Figlio della luce e dell’ombra e altre poesie. Prólogo de Sergio Scoppolini. Edición a cargo de Enzo Calcaterra. Tolentino, Macerata (Italia), Edizioni Polislab, 2002, 66 pp. |
En fechas muy recientes (31 de octubre de 2002), fue presentada en la ciudad italiana de Tolentino, provincia de Macerata, continuando una serie de homenajes y lectura de poemas de Miguel Hernández, una edición artesanal y limitada a 20 ejemplares numerados y con una cubierta exclusiva, una selección de poemas de Miguel, titulada “Figlio della luce e dell’ombra e altre poesie” (Hijo de la luz y de la sombra y otras poesías).
La edición, bilingüe, está a cargo de Enzo Calcaterra, con un prólogo de Sergio Scoppolini, donde explica que el volumen nace del homenaje en dos jornadas de estudio, realizadas el 23 y 24 de marzo de 2002. Explica, además, la necesidad de publicar una antología que reivindique “su espesor poético” y que cumpla con un acto de justicia al retomar al ignorado poeta. Además, y como nota curiosa, auspicia el hermanamiento entre las localidades de Tolentino y Orihuela, dos localidades que han conocido a fondo la experiencia del antifascismo, faltando sólo un acto de buena voluntad a nivel institucional.
En la introducción, a cargo de Enzo Calcaterra, relata el particular calvario hernandiano, finalizado en la cárcel en el año 42, y que, además de superar una guerra civil, debe superar dos emociones muy intensas: el nacimiento y la muerte de un hijo. Es por ello, que su poesía se va a ver muy afectada y adquiere tintes sombríos, aunque con alguna alternancia con la luz.
En cuanto a la bibliografía, aparecen obras de Dario Puccini, Oreste Macrí, Gabriele Morelli y el propio Enzo Calcaterra, recogiendo un poco todo lo mejor que se ha publicado en el país trasalpino, además de las dos más recientes de José Luis Ferris y que han sido muy tomadas en cuenta para elaborar la presente edición, que cuenta además con una breve nota biográfica sobre Miguel Hernández.
En cuanto a los contenidos poéticos, se estructuran de una manera tripartita, a saber: “Hijo de la luz y de la sombra”; “La luz” y “La sombra”. La primera, contiene además tres poemas, “Hijo de la sombra”, “Hijo de la luz”, e “Hijo de la luz y de la sombra”. El segundo bloque, la luz, consta de los poemas “Menos tu vientre”, “Rueda”, “Con dos años”, y las “Nanas de la cebolla”, mundialmente conocidas. En el tercer y último bloque, denominado la sombra, e integrado por los poemas “Era un hoyo”, “La fuerza que me arrastra”, ¿Quién llenará...?, “Ropas”, “El cementerio”, “Cada vez...”, “Aunque tú no estás”, “A mi hijo” y “El niño de la noche”.

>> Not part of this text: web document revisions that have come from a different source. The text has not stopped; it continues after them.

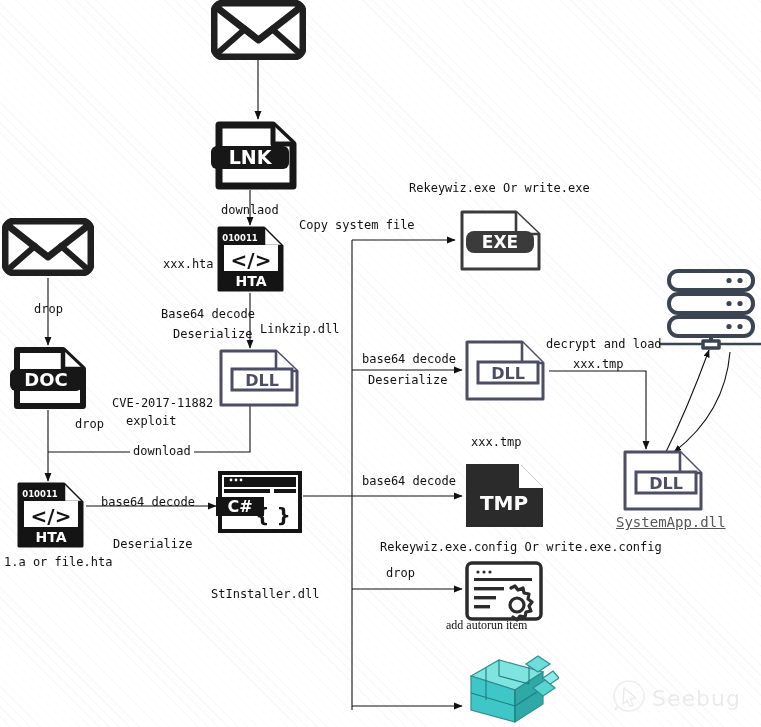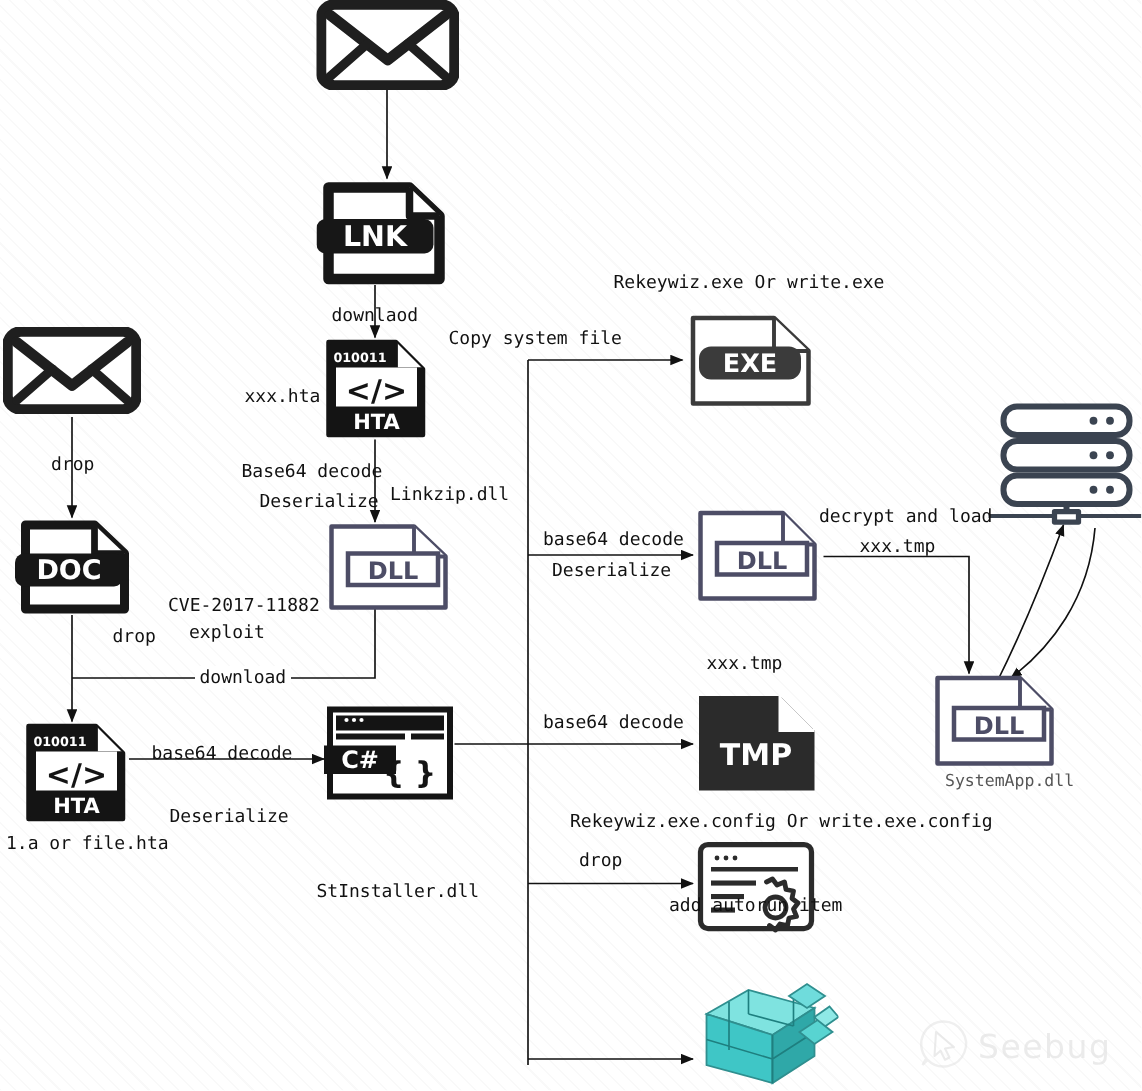--- a/index.html
+++ b/index.html
@@ -231,21 +231,21 @@
         <circle cx="20" cy="12" r="1.6" fill="#2b2b2b"></circle>
         <circle cx="26" cy="12" r="1.6" fill="#2b2b2b"></circle>
       <rect x="10" y="18" width="58" height="3" fill="#2b2b2b"></rect>
       <rect x="10" y="27" width="30" height="3.4" fill="#2b2b2b"></rect>
       <rect x="10" y="36" width="22" height="3.4" fill="#2b2b2b"></rect>
       <rect x="10" y="45" width="16" height="3.4" fill="#2b2b2b"></rect>
       <path d="M47 28 l4 -2 l3 4 l5 -2 l1 5 l5 1 l-1 5 l4 3 l-3 4 l2 5 l-5 1 l-1 5 l-5 -1 l-3 4 l-4 -3" fill="none" stroke="#2b2b2b" stroke-width="3.2" stroke-linejoin="round" stroke-linecap="round"></path>
       <circle cx="53" cy="45" r="7" fill="none" stroke="#2b2b2b" stroke-width="3.2"></circle>
     </svg>
   </div>
-  <div class="lbl" style="left:446px;top:596px;">add autorun item</div>
+  <div class="lbl" style="left:446px;top:618px;font-family:Liberation Serif, serif;">add autorun item</div>
 
   <div class="node" style="left:463px;top:650px;">
     <svg width="96" height="76" viewBox="0 0 96 76">
       <g stroke="#2f8f8f" stroke-width="1.2">
         <path d="M8 26 L36 10 L80 22 L52 40 Z" fill="#7fe3e0"></path>
         <path d="M8 26 L52 40 L52 72 L8 60 Z" fill="#3fc6c6"></path>
         <path d="M52 40 L80 22 L80 54 L52 72 Z" fill="#2fa8a8"></path>
         <path d="M23 18 L23 50 M52 40 L52 72 M8 43 L52 56 M52 56 L80 38" fill="none" stroke="#1e7f7f" stroke-width="1.1"></path>
         <path d="M36 10 L36 26 M36 26 L66 34 M66 34 L66 14" fill="none" stroke="#1e7f7f" stroke-width="1.1"></path>
       </g>
@@ -258,21 +258,21 @@
   </div>
 
   <div class="node" style="left:622px;top:450px;">
     <svg width="84" height="62" viewBox="0 0 84 62">
       <path d="M3 2 H58 L79 23 V59 H3 Z" fill="#fff" stroke="#4d4d66" stroke-width="3" stroke-linejoin="round"></path>
       <path d="M58 2 V23 H79" fill="#fff" stroke="#4d4d66" stroke-width="2.6" stroke-linejoin="round"></path>
       <rect x="14" y="22" width="60" height="21" fill="#fff" stroke="#4d4d66" stroke-width="3"></rect>
       <text x="44" y="39" font-family="DejaVu Sans, sans-serif" font-size="16" font-weight="bold" fill="#4d4d66" text-anchor="middle">DLL</text>
     </svg>
   </div>
-  <div class="lbl" style="left:630px;top:514px;font-size:11px;color:#555;">SystemApp.dll</div>
+  <div class="lbl" style="left:616px;top:514px;font-size:14px;color:#555;text-decoration:underline;">SystemApp.dll</div>
 
   <div class="node" style="left:665px;top:268px;">
     <svg width="96" height="82" viewBox="0 0 96 82">
       <rect x="4" y="3" width="84" height="19" rx="9" fill="#fff" stroke="#3b4451" stroke-width="4"></rect>
       <circle cx="64" cy="12.5" r="2.6" fill="#3b4451"></circle>
         <circle cx="75" cy="12.5" r="2.6" fill="#3b4451"></circle>
       <rect x="4" y="26" width="84" height="19" rx="9" fill="#fff" stroke="#3b4451" stroke-width="4"></rect>
       <circle cx="64" cy="35.5" r="2.6" fill="#3b4451"></circle>
         <circle cx="75" cy="35.5" r="2.6" fill="#3b4451"></circle>
       <rect x="4" y="49" width="84" height="19" rx="9" fill="#fff" stroke="#3b4451" stroke-width="4"></rect>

La primera parte, es la máxima expresión de la poesía amorosa de Miguel, donde la esposa se transfigura en noche y donde la noche es el momento culminante del sueño y del amor, y el día, es el símbolo del hombre, de cuyo abrazo nacerá el hijo.
En la segunda, la luz, está dedicada a su hijo, primero en el vientre de la esposa, y luego en su evolución, hasta llegar a la universal “Nanas de la cebolla”, motivada por la carta de la esposa que le relata que su alimento es tan sólo pan y cebolla, y con un tono doloroso por esa vivencia personal y en el cual se unen además la tristeza y la nostalgia.
Finalmente, en la tercera parte, la sombra, con un tono más oscuro y sombrío, está recordando a su primer hijo, prematuramente fallecido, con 10 meses, con un estado de tristeza al que habría que añadir un presagio atemporal, sin color, cielo o naturaleza, y con el marco de su terrible condición de enfermo y encarcelado, y donde las referencias a la muerte y a lo muerto (su hijo) son constantes.
Tan sólo cabe felicitar a la Asociación Cultural Polislab por su permanente homenaje a Miguel Hernández, una muestra más de su universalidad.